With regards to your request for a recent cardiac ultrasound report [cardiac ECHO], I am currently waiting for an appointment with my cardiologist.
I have researched the four types of ECHO: Transthoraic..Transesophageal..Doppler..Stress. Which ECHO is most practical? Is there a need for a combination of the four ECHOs?

With regards to your request for actual copies of my ECGs. I had another ECG done yesterday; Nov 10, as requested by my cardiologist. I will have a copy of the ECG by Nov.15 at which time I will submit to you along with the Aug.30 and Oct.26 ECGs.
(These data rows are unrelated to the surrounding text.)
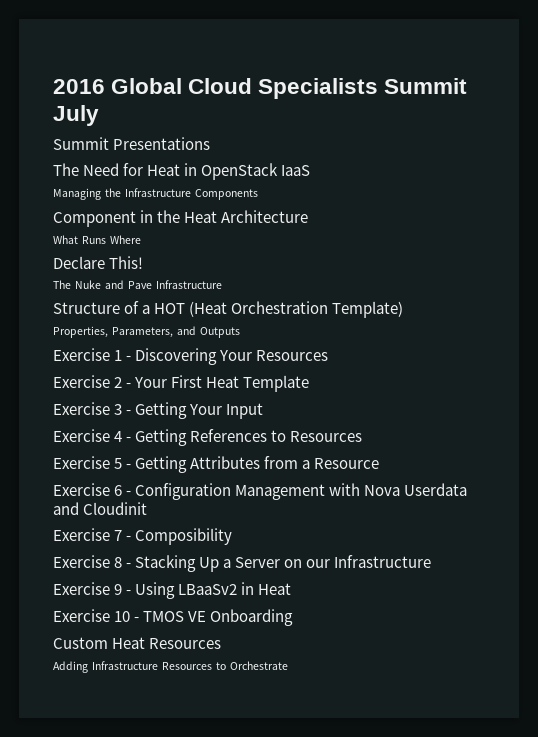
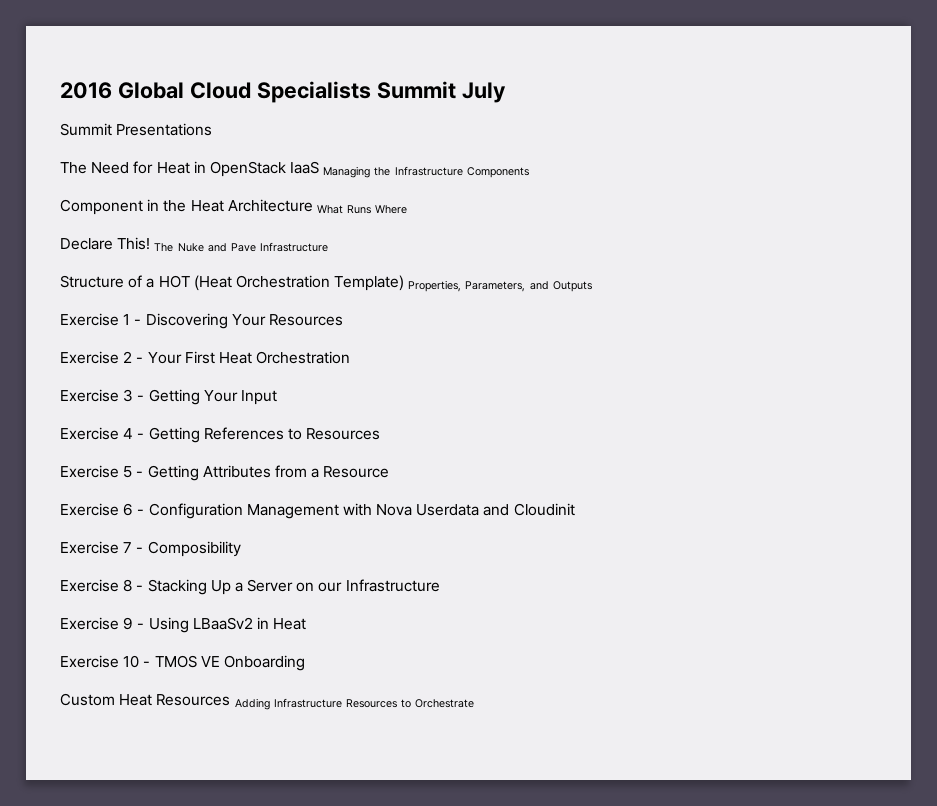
(311, 170) // -> (320, 167) none
(309, 216) // -> (313, 205) none
(144, 262) // -> (151, 243) none
(404, 309) // -> (405, 283) none
[243,375,310,392] Template -> [256,351,351,364] Orchestration
(222, 643) // -> (231, 700) none

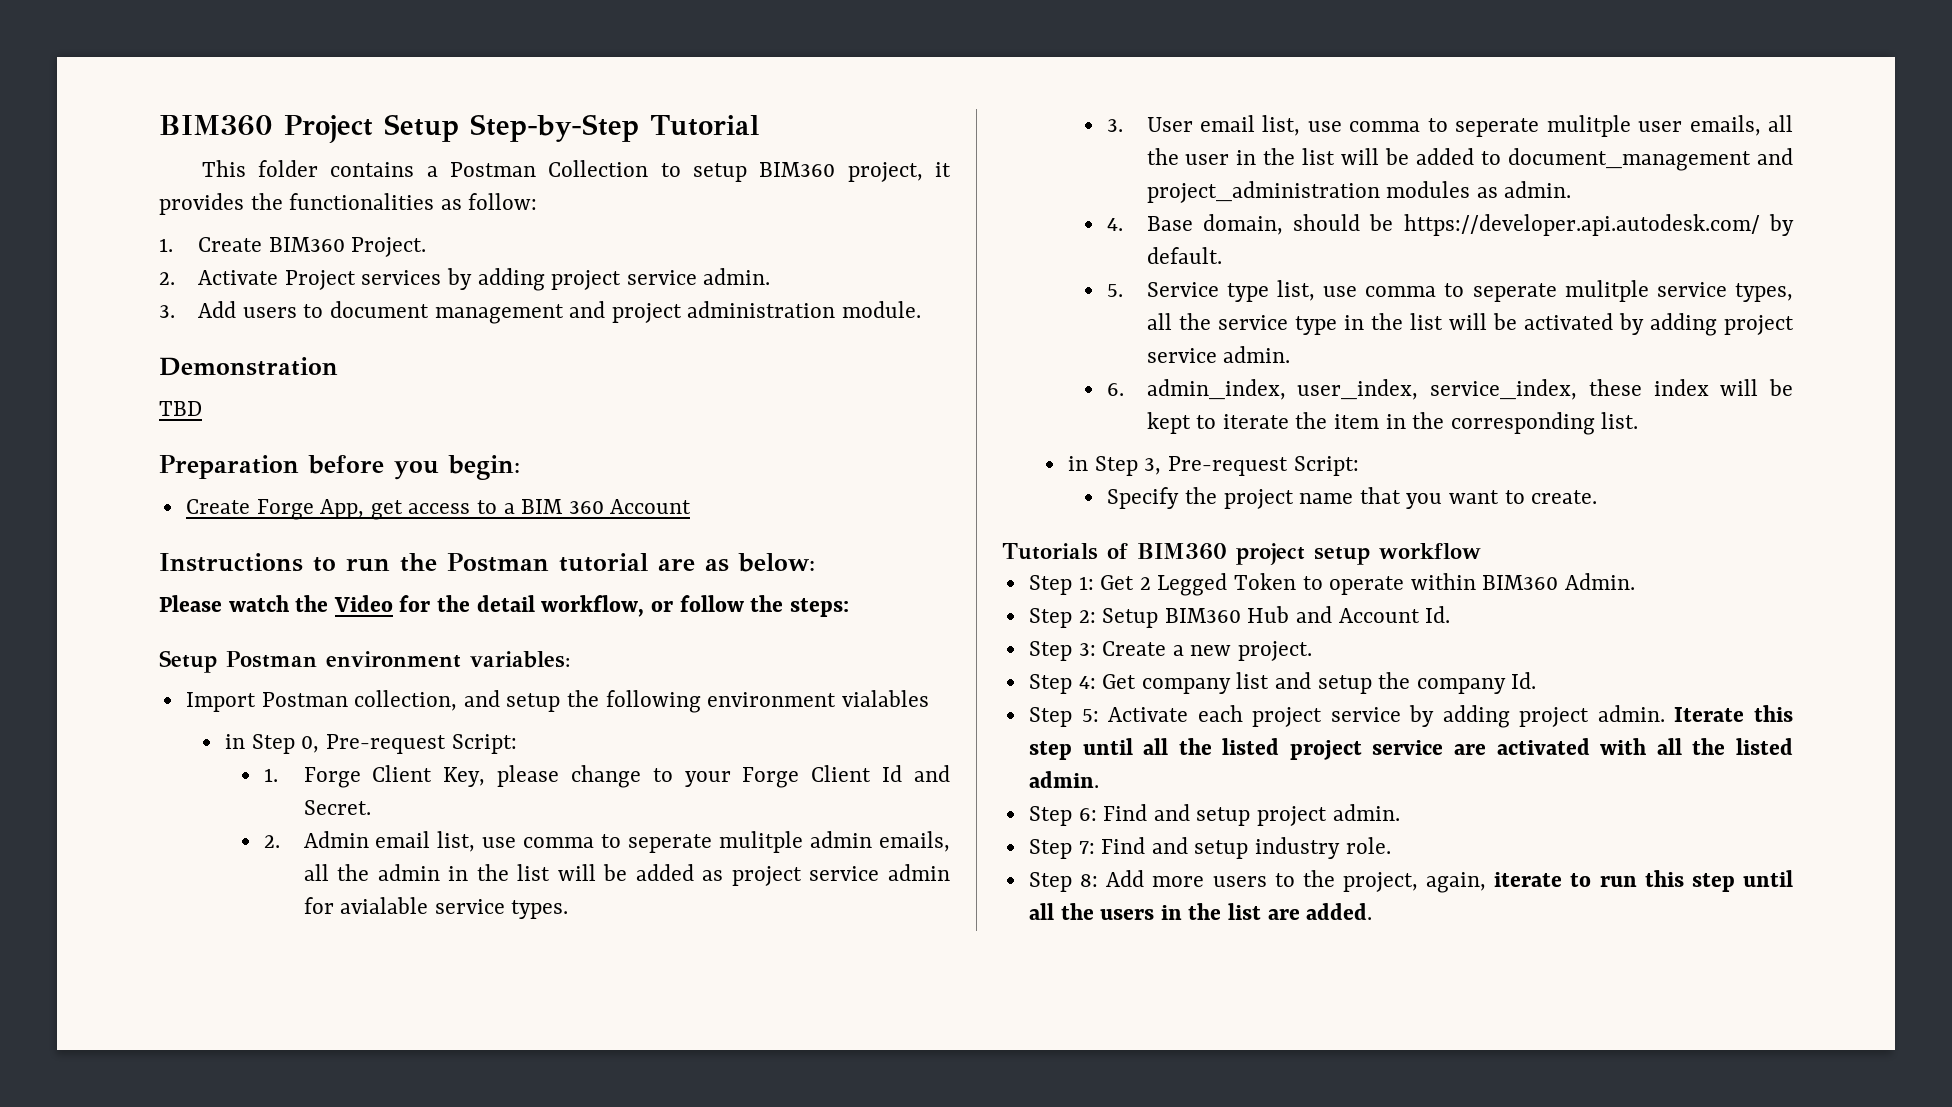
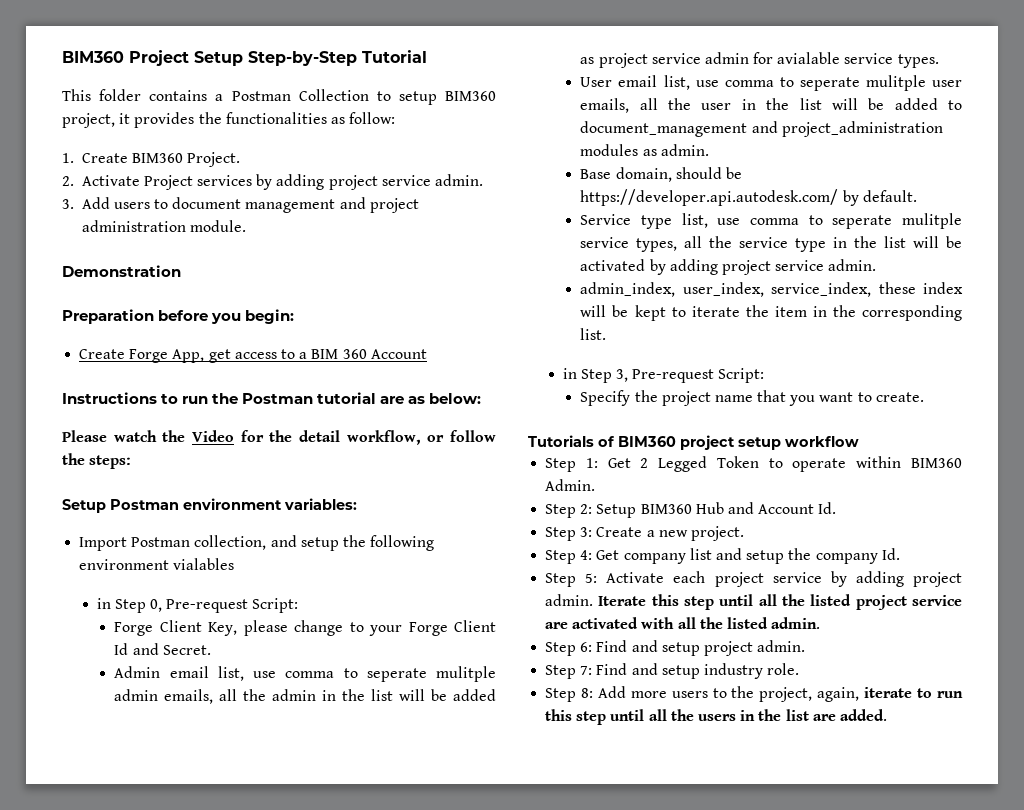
[159,401,202,416] // TBD -> (181, 271) none
[264,768,279,782] 1. -> (299, 605) none
[264,835,281,848] 2. -> (211, 650) none
[1107,119,1124,132] 3. -> (939, 61) none
[1107,218,1124,231] 4. -> (709, 150) none
[1107,284,1124,297] 5. -> (917, 196) none
[1107,383,1125,396] 6. -> (877, 265) none

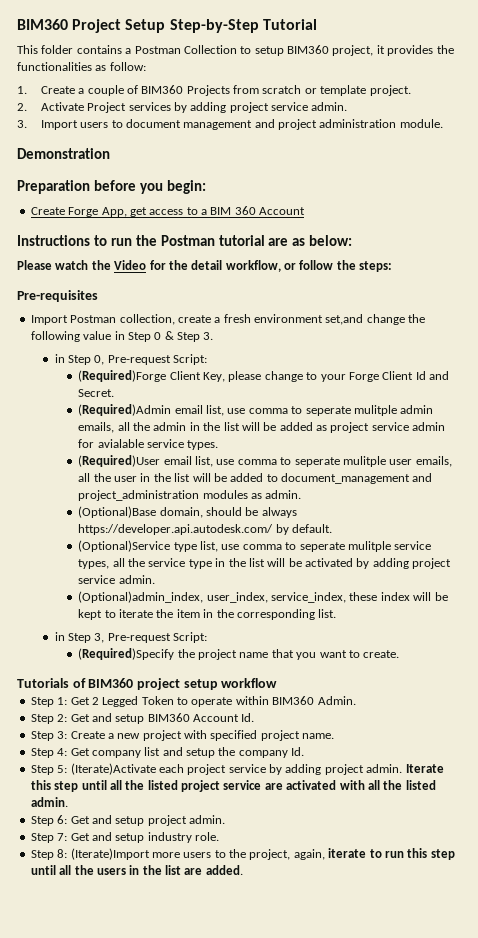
[131,152,241,167] BIM360 Project. -> [78,85,411,96] a couple of BIM360 Projects from scratch or template project.
[81,197,110,209] Add -> [40,120,78,130] Import
[62,498,357,513] Setup Postman environment variables: -> [17,290,98,302] Pre-requisites
[270,535,435,551] [79,558,235,570] and setup the following environment vialables -> [177,314,426,325] [30,331,214,342] create a fresh environment set,and change the following value in Step 0 & Step 3.
[114,622,154,636] Forge -> [78,370,167,382] (Required)Forge
[114,666,161,678] Admin -> [78,404,172,416] (Required)Admin
[580,77,613,87] User -> [78,455,161,467] (Required)User
[580,169,612,179] Base -> [78,506,157,518] (Optional)Base
(742, 173) none -> [261,507,297,518] always
[580,214,632,225] Service -> [78,540,171,552] (Optional)Service
[580,282,676,297] admin_index, -> [78,591,204,603] (Optional)admin_index,
[580,390,631,406] Specify -> [78,648,175,660] (Required)Specify
[596,502,754,518] Setup BIM360 Hub and -> [70,713,190,724] Get and setup BIM360
[690,526,744,541] project. -> [142,730,335,741] project with specified project name.
[606,572,665,583] Activate -> [70,763,156,775] (Iterate)Activate
[596,640,628,652] Find -> [70,816,90,824] Get
[596,663,628,675] Find -> [70,833,90,841] Get
[597,686,626,698] Add -> [70,848,150,860] (Iterate)Import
Would HCM be able to keep our current discussion open or would it be closed automatically?

Thank you.
Regards, XXXXXXX XXXX
doctor
Answered by Dr. Ilir Sharka (3 hours later)
Brief Answer:
My answer as follows:

Detailed Answer:
Dear XXXXXXX

I would be glad to review all your cardiac tests, when they become available.

Regarding your cardiac echo, I would explain that a trans-thoracic cardiac ultrasound would be quite enough for investigating your cardiac structure and function. It would incorporate also Doppler techniques interrogation of blood flow through cardiac valves, as well as tissue Doppler techniques for exploring systolic and diastolic functions.

A cardiac stress echo would be a reasonable alternative if sufficient suspicions about cardiac ischemia would be raised. But actually, it doesn't seem to be necessary.

Regarding our discussion, I am afraid that all the three possible follow ups have been utilized and further discussions would be considered as new ones by HCM system.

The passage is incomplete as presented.